Benjamin Netanyahu says he’s come under “inappropriate” pressure from some of Israel’s most loyal friends after America’s Jewish Senate Majority Leader Chuck Schumer called for early elections and President Joe Biden accused Bibi of doing more harm than good to his country. Netanyahu is right, of course, that it’s up to Israelis to decide whom they elect and when to do it. Yet at this point, diplomatic protocol seems like a footnote — and the least of the prime minister’s problems should he allow famine to take hold in Gaza.
According to the Integrated Food Security Classification, a two-decade-old organisation whose assessments are used for planning by the United Nations and international aid organisations, as many as 1.1 million residents of Gaza — roughly half the population — are at risk of catastrophic food insecurity by July, and 210,000 in the North are likely to fall into the formal definition of famine between now and May. The IPC also said that the threshold for acute malnutrition among children, one of the criteria required for it to declare a famine, has already been passed.
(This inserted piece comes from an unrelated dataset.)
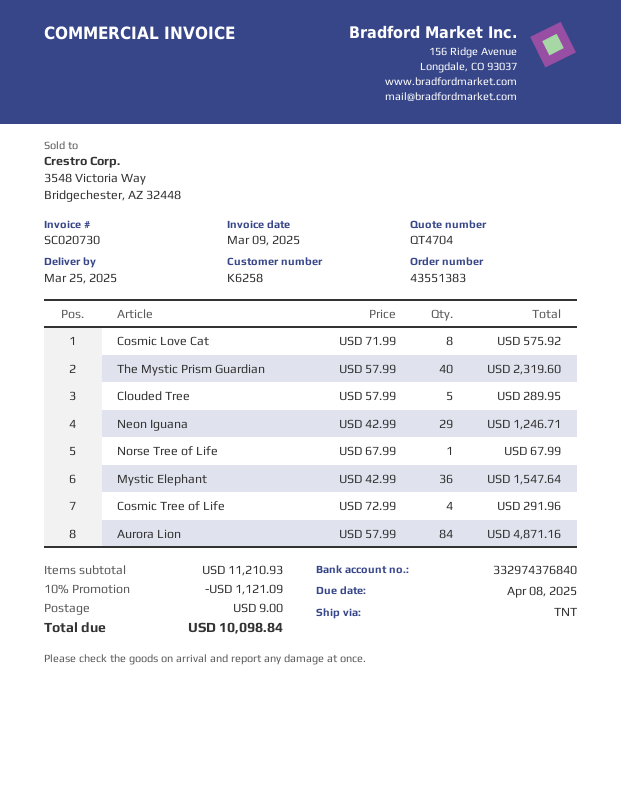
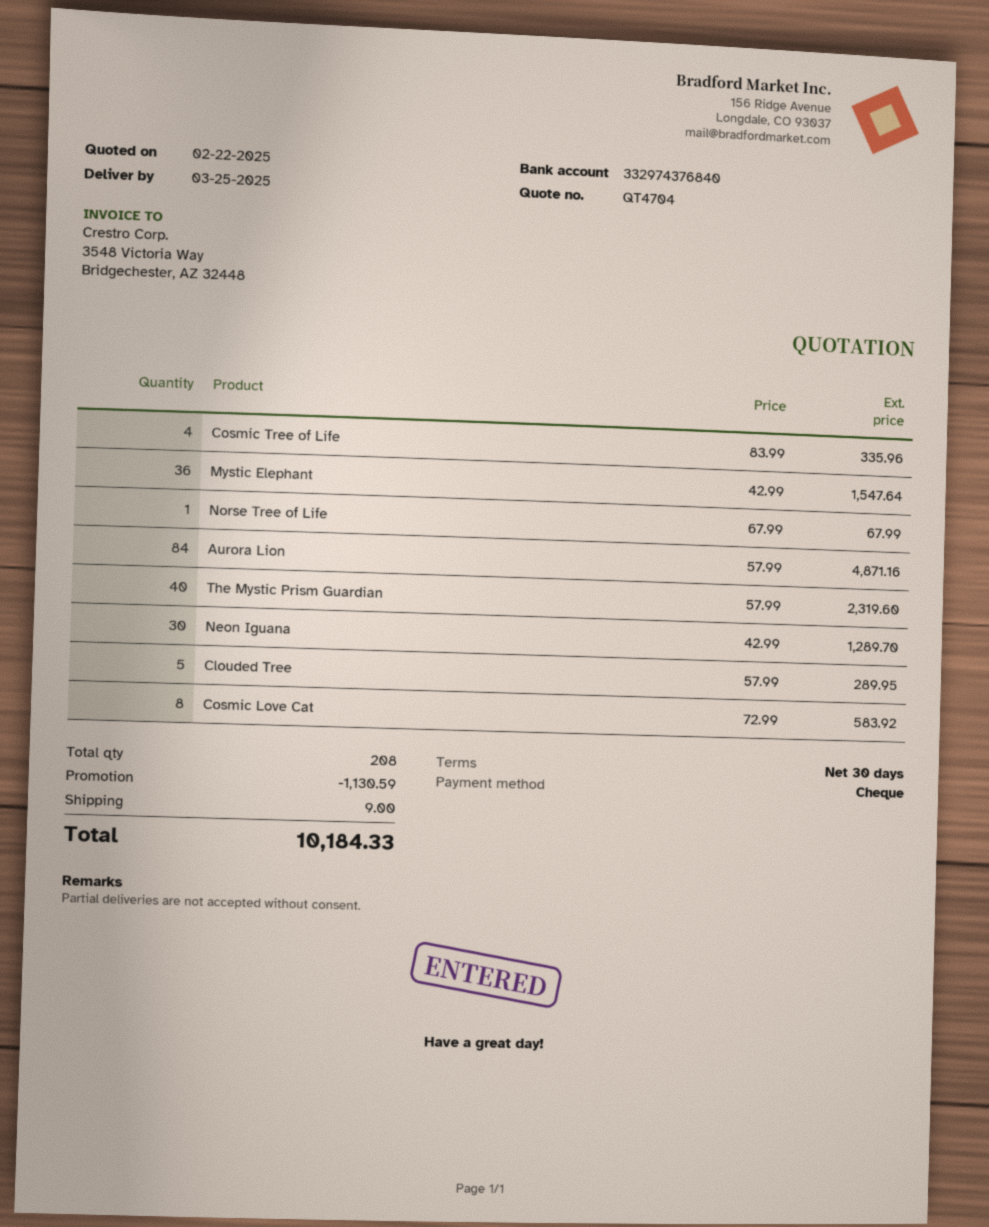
Cosmic Love Cat: 8 x 71.99 = 575.92 -> 8 x 72.99 = 583.92
Neon Iguana: 29 x 42.99 = 1246.71 -> 30 x 42.99 = 1289.70
Cosmic Tree of Life: 4 x 72.99 = 291.96 -> 4 x 83.99 = 335.96
discount: 1121.09 -> 1130.59
total: 10098.84 -> 10184.33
The Israeli agency in charge of supplying Gaza — Coordination of Government Activities in the Territories — says the IPC information is out of date, because access improved over the last week or two and COGAT is now admitting 80 percent more trucks carrying food into the Strip than before the conflict began. The organisation posted photographs it said were of heaving Gaza market stalls to support its case and said much of the problem lies with the lack of distribution capacity among aid organisations inside Gaza.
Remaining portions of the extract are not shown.